A localização, no entanto, é um legado da escola Working Designs. Para quem não esta familiarizo com a Working Designs, essa foi uma publisher que trazia RPGs para o ocidente e tratava de dar a sua... "cor" ao jogo, injetando da cabeça dela no roteiro uma tonelada de piadocas de quebra a quarta parede, referências à cultura pop do nosso mundo atual (mesmo que não faça sentido no cenário do jogo) e diálogos exagerados.

Eu vou te dizer que já fui mais fã do tipo de palhaçada que eles colocam pra "apimentar" o jogo, mais sim do que não acabam sendo mais cringe do que engraçados e as suas traduções passam uma vibe muito forte de tiozão do "how do you do, fellow kids". Eu suponho que tentar colocar algum tempero em um jogo que não tem ABSOLUTAMENTE nenhum não chega a ser um crime, mas ainda sim o que a Atlus fez aqui é completamente o hit-or-miss da finada WD.

Dito isso, algumas piadas no estilão Working Designs realmente funcionam.

E, verdade seja dita, não é como se o jogo não precisasse de ALGUM tempero, pq o elenco de apoio de Thousand Arms é uma compilação de clichês típicos de anime - ainda que funcionais o suficiente para carregar a história.
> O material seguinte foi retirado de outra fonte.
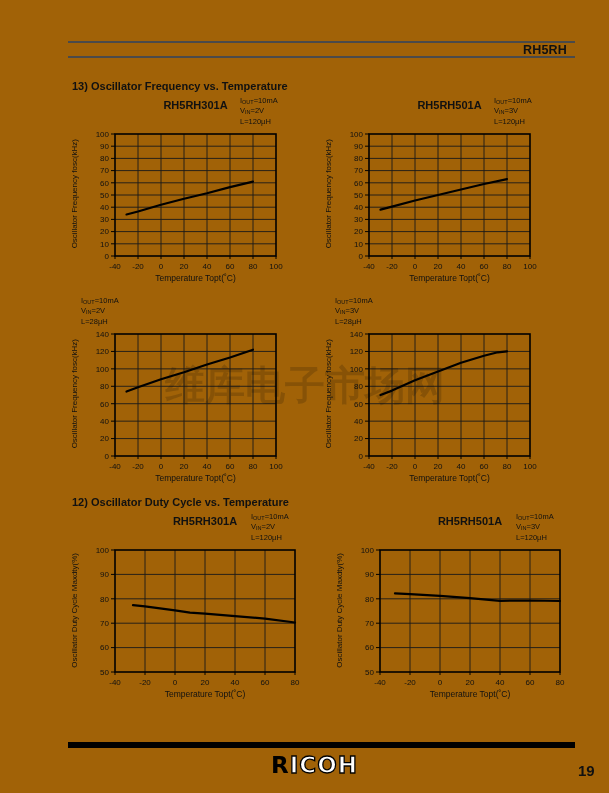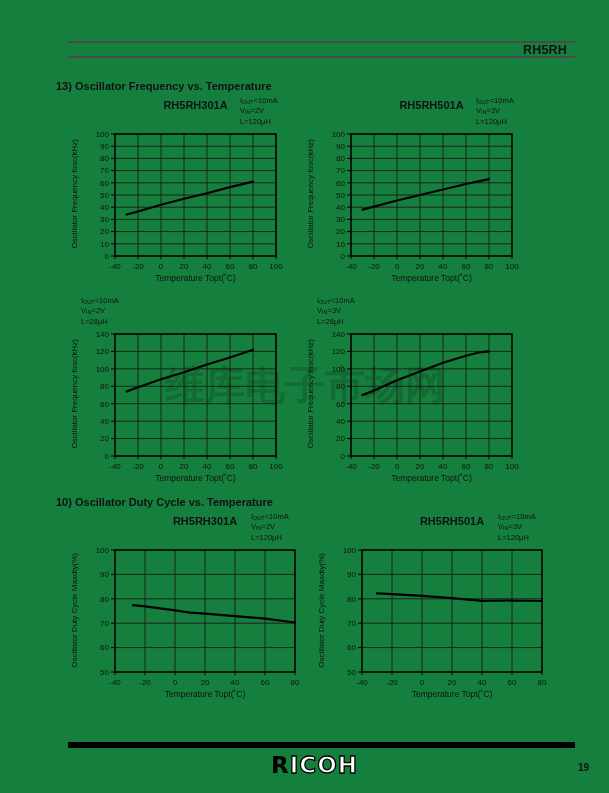--- a/index.html
+++ b/index.html
@@ -4,7 +4,7 @@
 <style>
   html,body{margin:0;padding:0;background:#fff;}
   body{width:609px;height:793px;font-family:"Liberation Sans",sans-serif;color:#111;position:relative;overflow:hidden;}
-  .page{position:absolute;inset:0;background:#15803d;}
+  .page{position:absolute;inset:0;background:#a16207;}
 
   
   .header-rule{position:absolute;left:68px;width:507px;height:2px;background:#4a4a4a;}

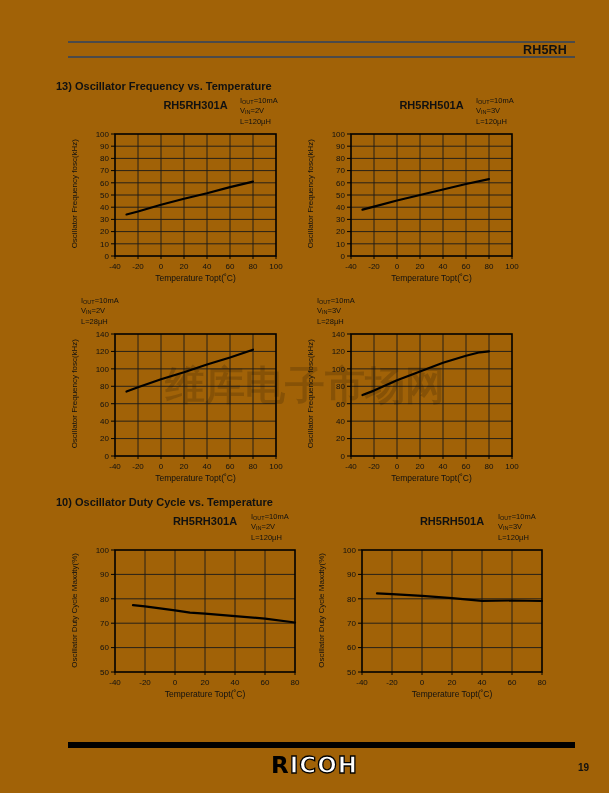--- a/index.html
+++ b/index.html
@@ -13,7 +13,7 @@
   .header-title{position:absolute;top:43px;left:68px;width:499px;text-align:right;font-weight:bold;font-size:12.5px;letter-spacing:.2px;}
 
   
-  .section-title{position:absolute;left:56px;font-weight:bold;font-size:11px;}
+  .section-title{position:absolute;left:72px;font-weight:bold;font-size:11px;}
   .sec13{top:80px;}
   .sec14{top:496px;}
 

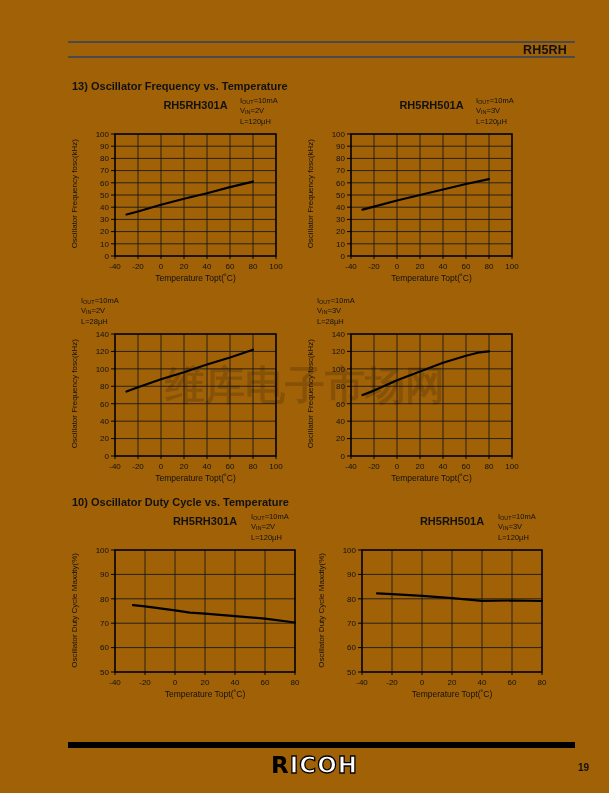--- a/index.html
+++ b/index.html
@@ -17,7 +17,7 @@
   .sec13{top:80px;}
   .sec14{top:496px;}
 
-  .chart-row{position:absolute;left:68px;display:flex;gap:4px;}
+  .chart-row{position:absolute;left:68px;display:flex;gap:22px;}
   .row1{top:96px;}
   .row2{top:296px;}
   .row3{top:512px;}

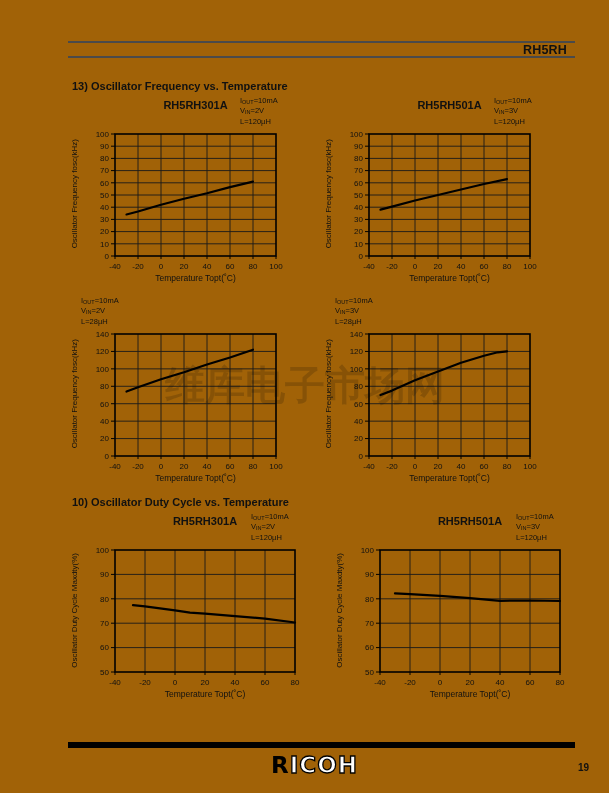--- a/index.html
+++ b/index.html
@@ -334,7 +334,7 @@
     </div>
   </div>
 
-  <div class="section-title sec14">10) Oscillator Duty Cycle vs. Temperature</div>
+  <div class="section-title sec14">12) Oscillator Duty Cycle vs. Temperature</div>
 
   <div class="chart-row row3">
     <div class="cell s14">

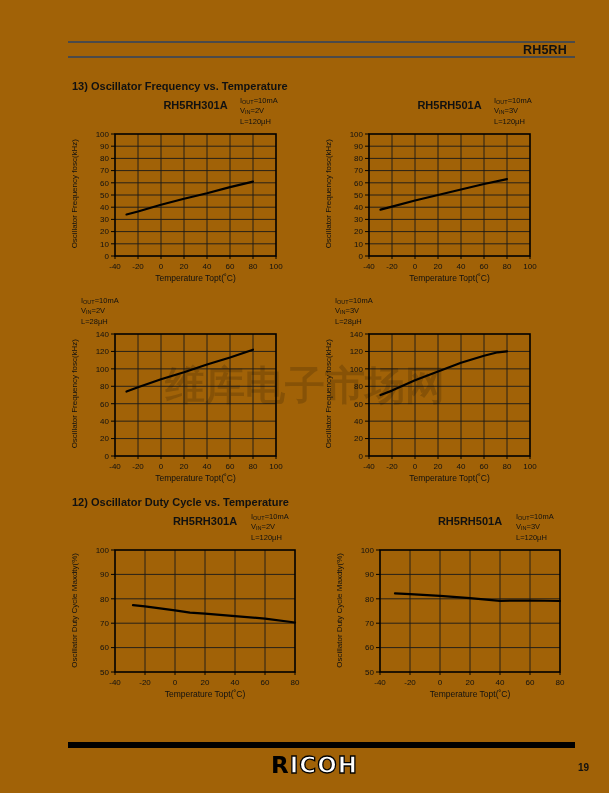--- a/index.html
+++ b/index.html
@@ -41,7 +41,7 @@
   .logo{position:absolute;top:752px;left:10px;width:609px;text-align:center;font-size:23px;font-weight:bold;letter-spacing:1px;font-family:"DejaVu Sans",sans-serif;}
   .logo .logo-first{color:#000;}
   .logo .logo-rest{color:#fff;-webkit-text-stroke:1.3px #000;}
-  .page-number{position:absolute;top:762px;left:578px;font-weight:bold;font-size:10px;}
+  .page-number{position:absolute;top:762px;left:578px;font-weight:bold;font-size:15px;}
 
   svg text{fill:#111;}
 </style>

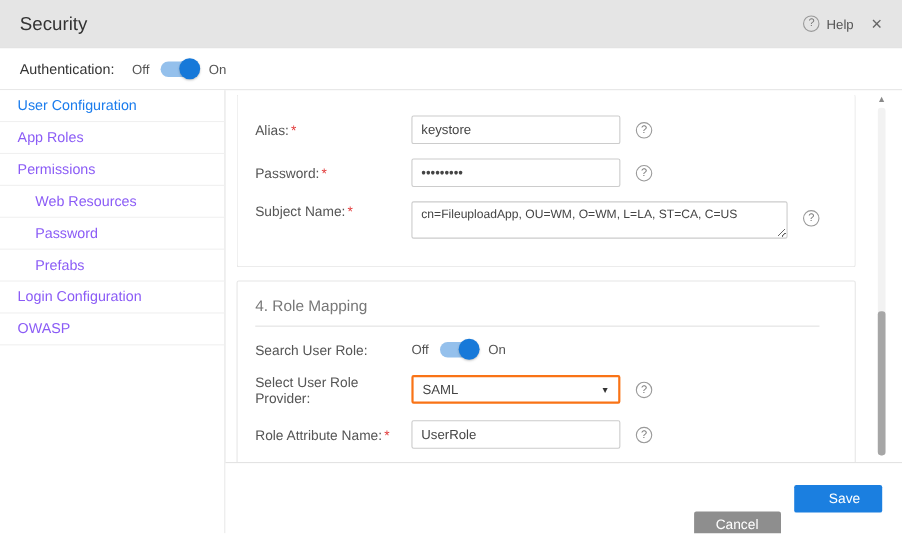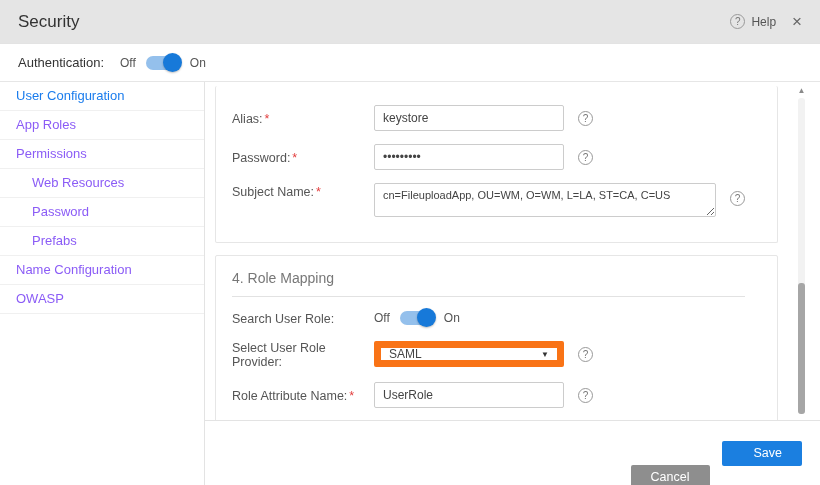--- a/index.html
+++ b/index.html
@@ -95,7 +95,7 @@
       <div class="side-item sub">Web Resources</div>
       <div class="side-item sub">Password</div>
       <div class="side-item sub">Prefabs</div>
-      <div class="side-item">Name Configuration</div>
+      <div class="side-item">Login Configuration</div>
       <div class="side-item">OWASP</div>
     </div>
 

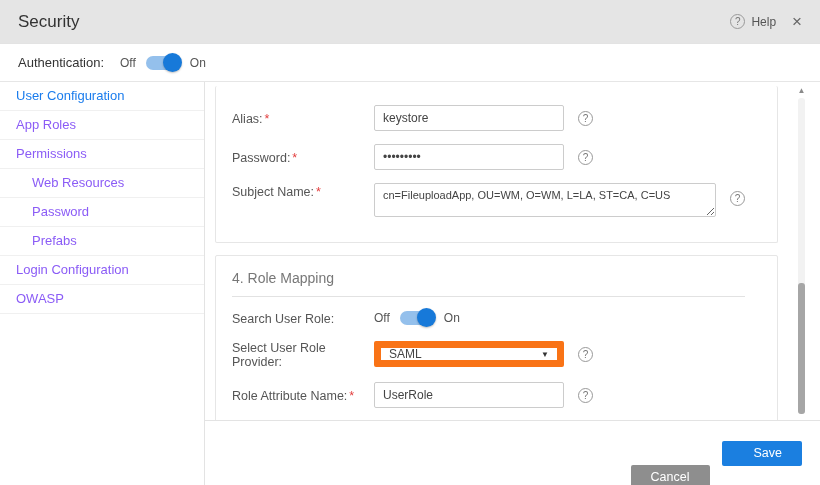--- a/index.html
+++ b/index.html
@@ -46,7 +46,7 @@
 
   .sec-title { font-size:14px; color:#777; padding:8px 0 10px 0; border-bottom:1px solid #e2e2e2; margin-bottom:4px; }
 
-  .select { width:190px; height:26px; border:7px solid #f97316; border-radius:2px; display:flex; align-items:center; justify-content:space-between; padding:0 8px; font-size:12px; color:#444; cursor:pointer; background:#fff; }
+  .select { width:190px; height:26px; border:2px solid #f97316; border-radius:2px; display:flex; align-items:center; justify-content:space-between; padding:0 8px; font-size:12px; color:#444; cursor:pointer; background:#fff; }
   .caret { font-size:8px; color:#333; }
 
   

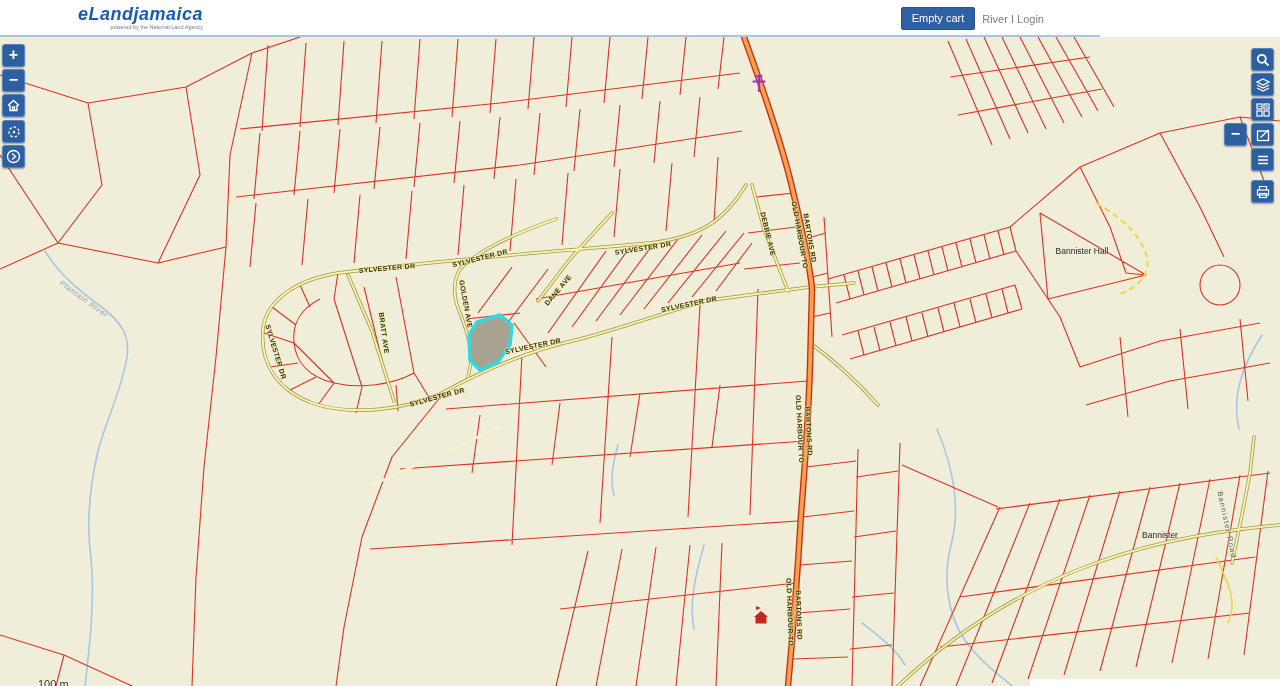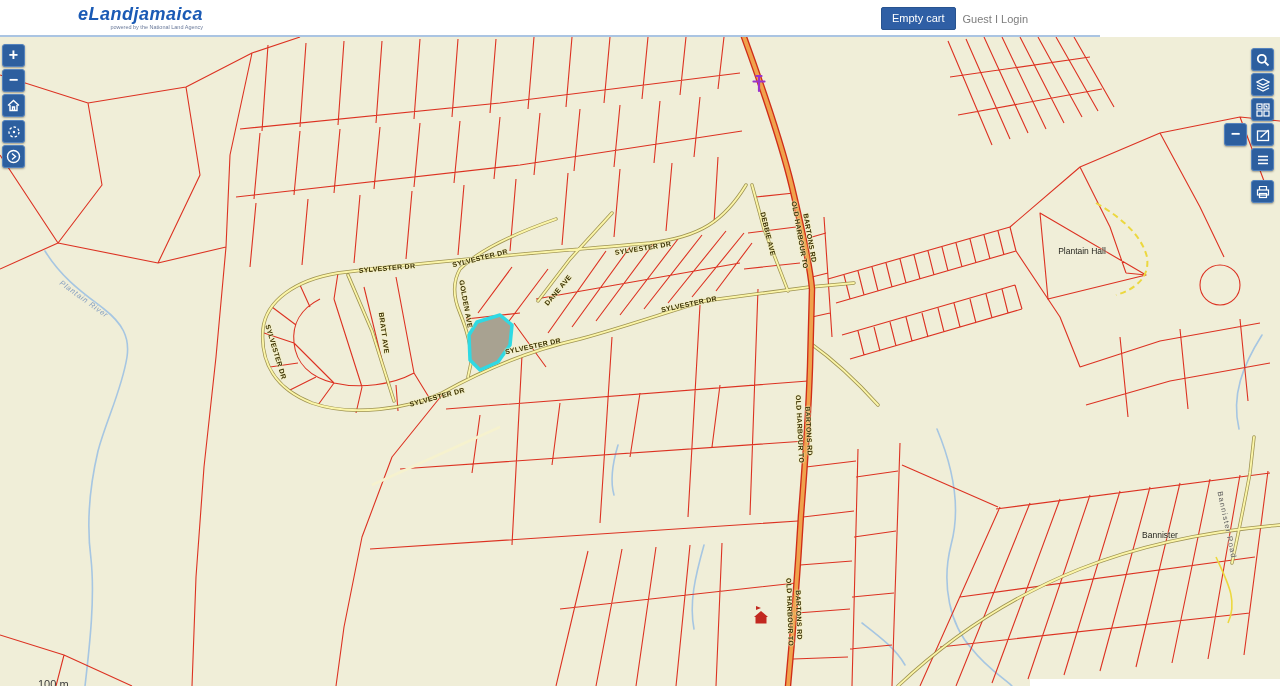--- a/index.html
+++ b/index.html
@@ -14,7 +14,7 @@
   .logo-tag { font-size:5.5px; color:#6a7a9a; margin-top:1px; }
   .nav { margin-left:36px; display:flex; gap:19px; }
   .nav a { font-size:11px; font-weight:bold; color:#1d4f91; text-decoration:none; letter-spacing:0.3px; cursor:pointer; }
-  .hdr-right { position:absolute; right:72px; top:0; height:37px; display:flex; align-items:center; gap:7px; }
+  .hdr-right { position:absolute; right:56px; top:0; height:37px; display:flex; align-items:center; gap:7px; }
   .cart-btn { background:#2f5fa5; border:1px solid #28538f; color:#fff; font-size:11px;
     padding:4px 10px 5px; border-radius:2px; cursor:pointer; font-family:inherit; }
   .login { font-size:11px; color:#7d7d7d; cursor:pointer; }

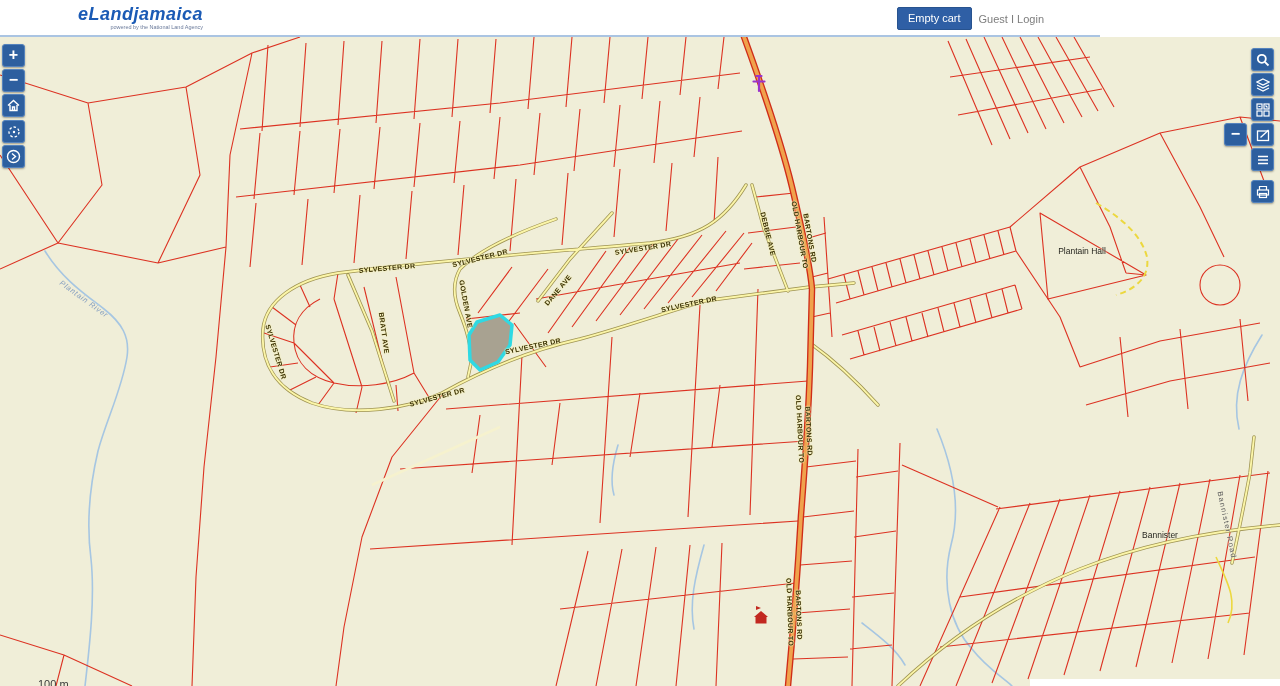--- a/index.html
+++ b/index.html
@@ -59,7 +59,7 @@
   </div>
   <div class="hdr-right">
     <button class="cart-btn">Empty cart</button>
-    <span class="login">Guest I Login</span>
+    <span class="login">River I Login</span>
   </div>
 </div>
 

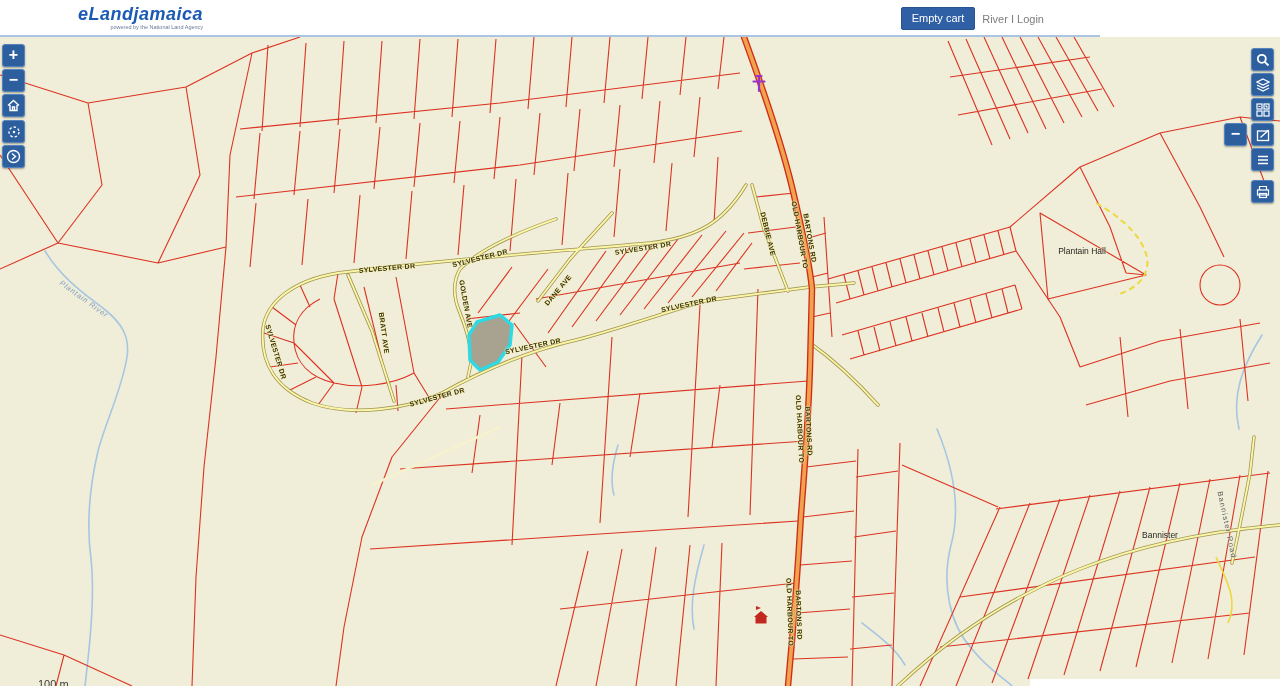--- a/index.html
+++ b/index.html
@@ -138,7 +138,7 @@
   <span class="slbl" style="left:799px;top:578px;--r:88deg">BARTONS RD</span>
   <span class="slbl gray" style="left:1227px;top:488px;--r:78deg">Bannister Road</span>
 
-  <span class="plbl hall" style="left:1082px;top:215px">Plantain Hall</span>
+  <span class="plbl hall" style="left:1082px;top:215px">Bannister Hall</span>
   <span class="plbl" style="left:1160px;top:498px">Bannister</span>
   <span class="plbl water" style="left:84px;top:262px">Plantain River</span>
Temos a tsundere, a garota tímida, a amazona bruta e assim por diante—nada revolucionário, e dá pra dizer que atingem o chechlist minimo para um otaku de 1998... apenas não espera nada acima do estritamente básico.

Thousand Arms é um jogo que tinha todos os ingredientes para ser algo especial. Seu conceito—um jRPG com elementos de dating sim—estava à frente de seu tempo, e seu humor peculiar e estética anime entrega o prometido. Mas, no fim do dia, ele não faz muita coisa realmente com essa promessa. As mecânicas de dating sim são apenas um minigame desinteressante, a história é tão genérica quanto genérica pode ser, e a jogabilidade é apenas mediana. Embora não seja um jogo ruim, é decepcionante, especialmente para jogadores como eu que esperavam uma experiência mais profunda e envolvente.


Thousand Arms vale para satisfazer o lado otaku do jogador, mas o lado RPGista pero no mucho. Se você está esperando um jogo que realmente misture elementos de RPG e dating sim de forma significativa... então realmente é melhor continuar esperando a série Persona. Thousand Arms é uma prova de que um grande conceito sozinho não é suficiente—é a execução que importa.